- Work instruction:
The answer is the set of lines that include "IoT网络承载海量的低功耗终端", copied from the data below.

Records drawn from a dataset
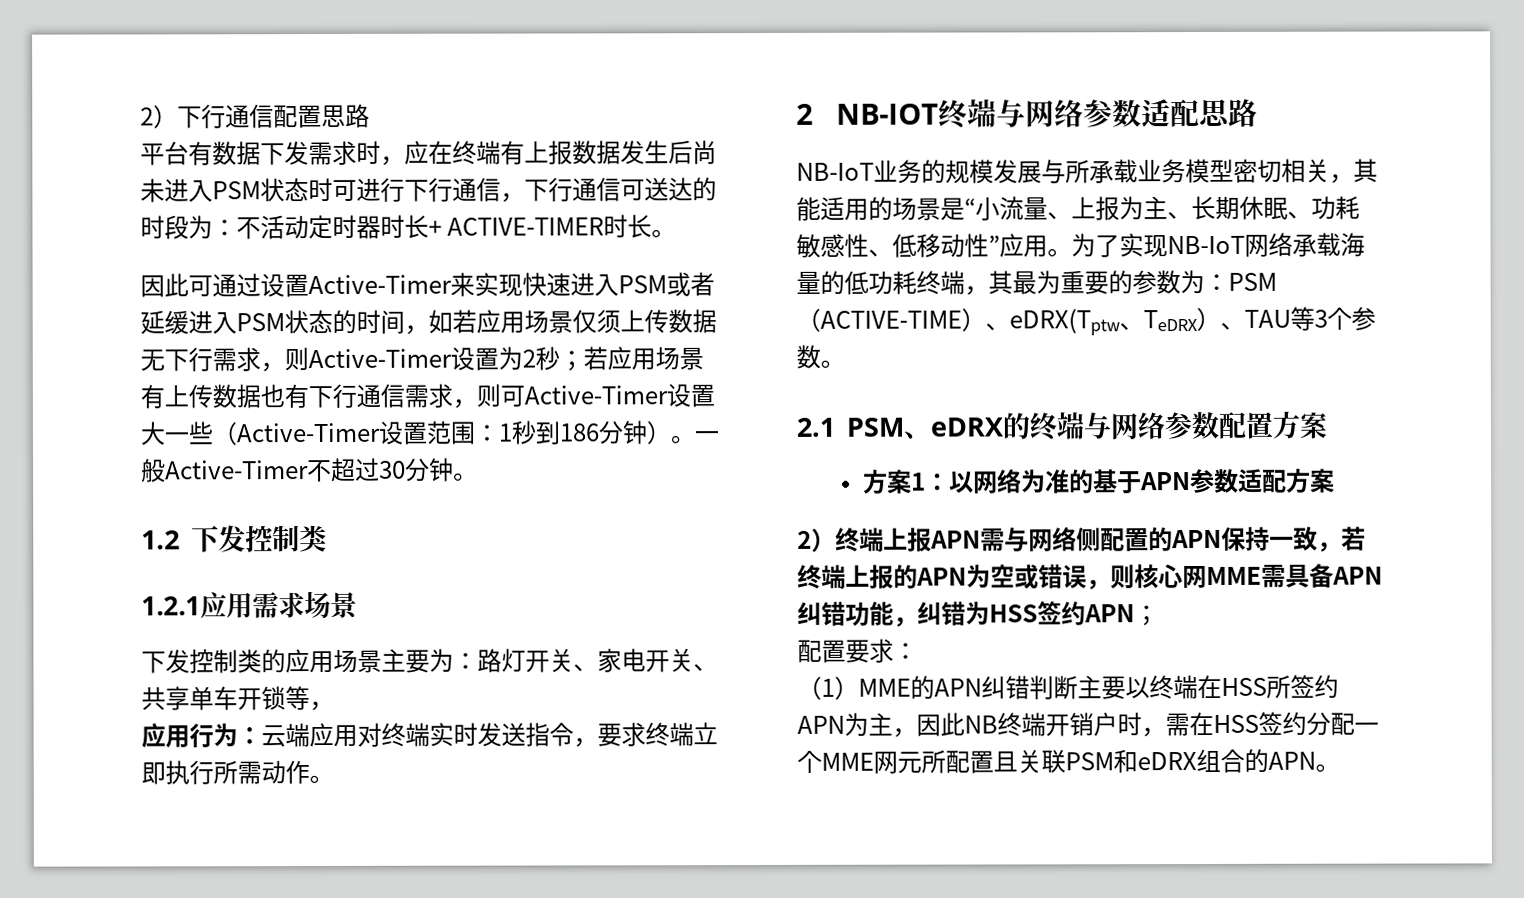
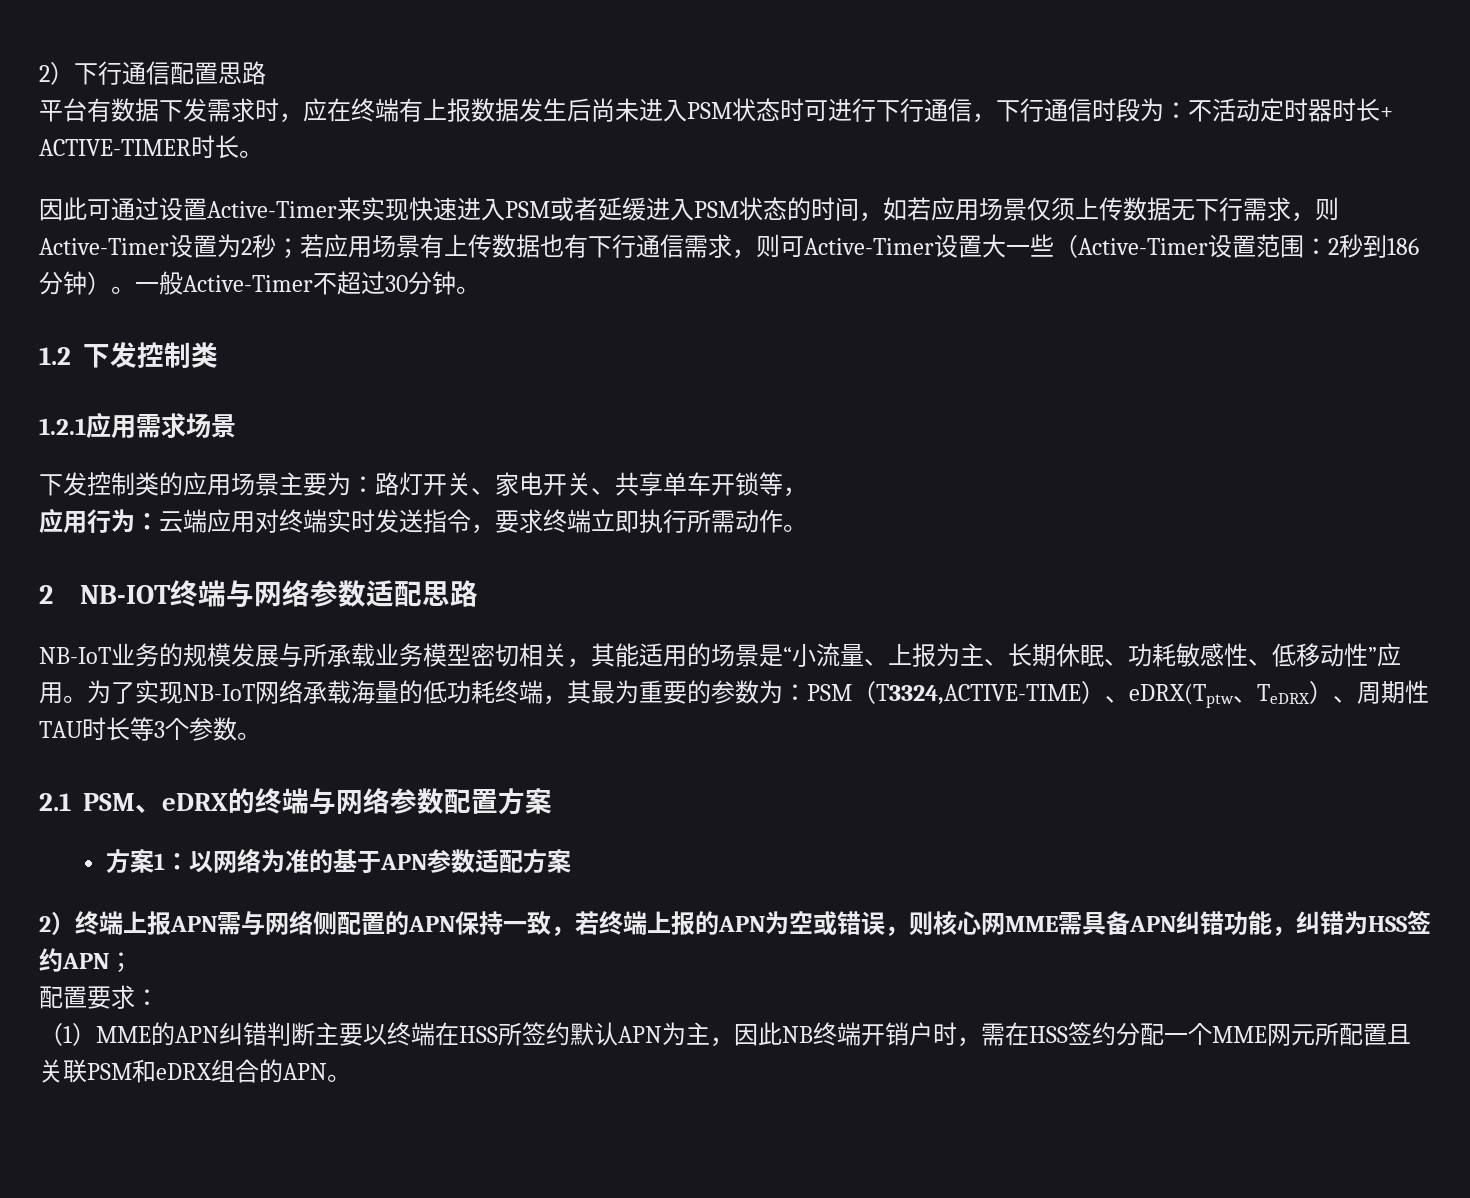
- 平台有数据下发需求时，应在终端有上报数据发生后尚未进入PSM状态时可进行下行通信，下行通信可送达的时段为：不活动定时器时长+ ACTIVE-TIMER时长。
+ 平台有数据下发需求时，应在终端有上报数据发生后尚未进入PSM状态时可进行下行通信，下行通信时段为：不活动定时器时长+ ACTIVE-TIMER时长。
- 因此可通过设置Active-Timer来实现快速进入PSM或者延缓进入PSM状态的时间，如若应用场景仅须上传数据无下行需求，则Active-Timer设置为2秒；若应用场景有上传数据也有下行通信需求，则可Active-Timer设置大一些（Active-Timer设置范围：1秒到186分钟）。
+ 因此可通过设置Active-Timer来实现快速进入PSM或者延缓进入PSM状态的时间，如若应用场景仅须上传数据无下行需求，则Active-Timer设置为2秒；若应用场景有上传数据也有下行通信需求，则可Active-Timer设置大一些（Active-Timer设置范围：2秒到186分钟）。
- 为了实现NB-IoT网络承载海量的低功耗终端，其最为重要的参数为：PSM（ACTIVE-TIME）、eDRX(Tptw、TeDRX）、TAU等3个参数。
+ 为了实现NB-IoT网络承载海量的低功耗终端，其最为重要的参数为：PSM（T3324,ACTIVE-TIME）、eDRX(Tptw、TeDRX）、周期性TAU时长等3个参数。
- （1）MME的APN纠错判断主要以终端在HSS所签约APN为主，因此NB终端开销户时，需在HSS签约分配一个MME网元所配置且关联PSM和eDRX组合的APN。
+ （1）MME的APN纠错判断主要以终端在HSS所签约默认APN为主，因此NB终端开销户时，需在HSS签约分配一个MME网元所配置且关联PSM和eDRX组合的APN。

- Completed exercise:
- 为了实现NB-IoT网络承载海量的低功耗终端，其最为重要的参数为：PSM（ACTIVE-TIME）、eDRX(Tptw、TeDRX）、TAU等3个参数。
+ 为了实现NB-IoT网络承载海量的低功耗终端，其最为重要的参数为：PSM（T3324,ACTIVE-TIME）、eDRX(Tptw、TeDRX）、周期性TAU时长等3个参数。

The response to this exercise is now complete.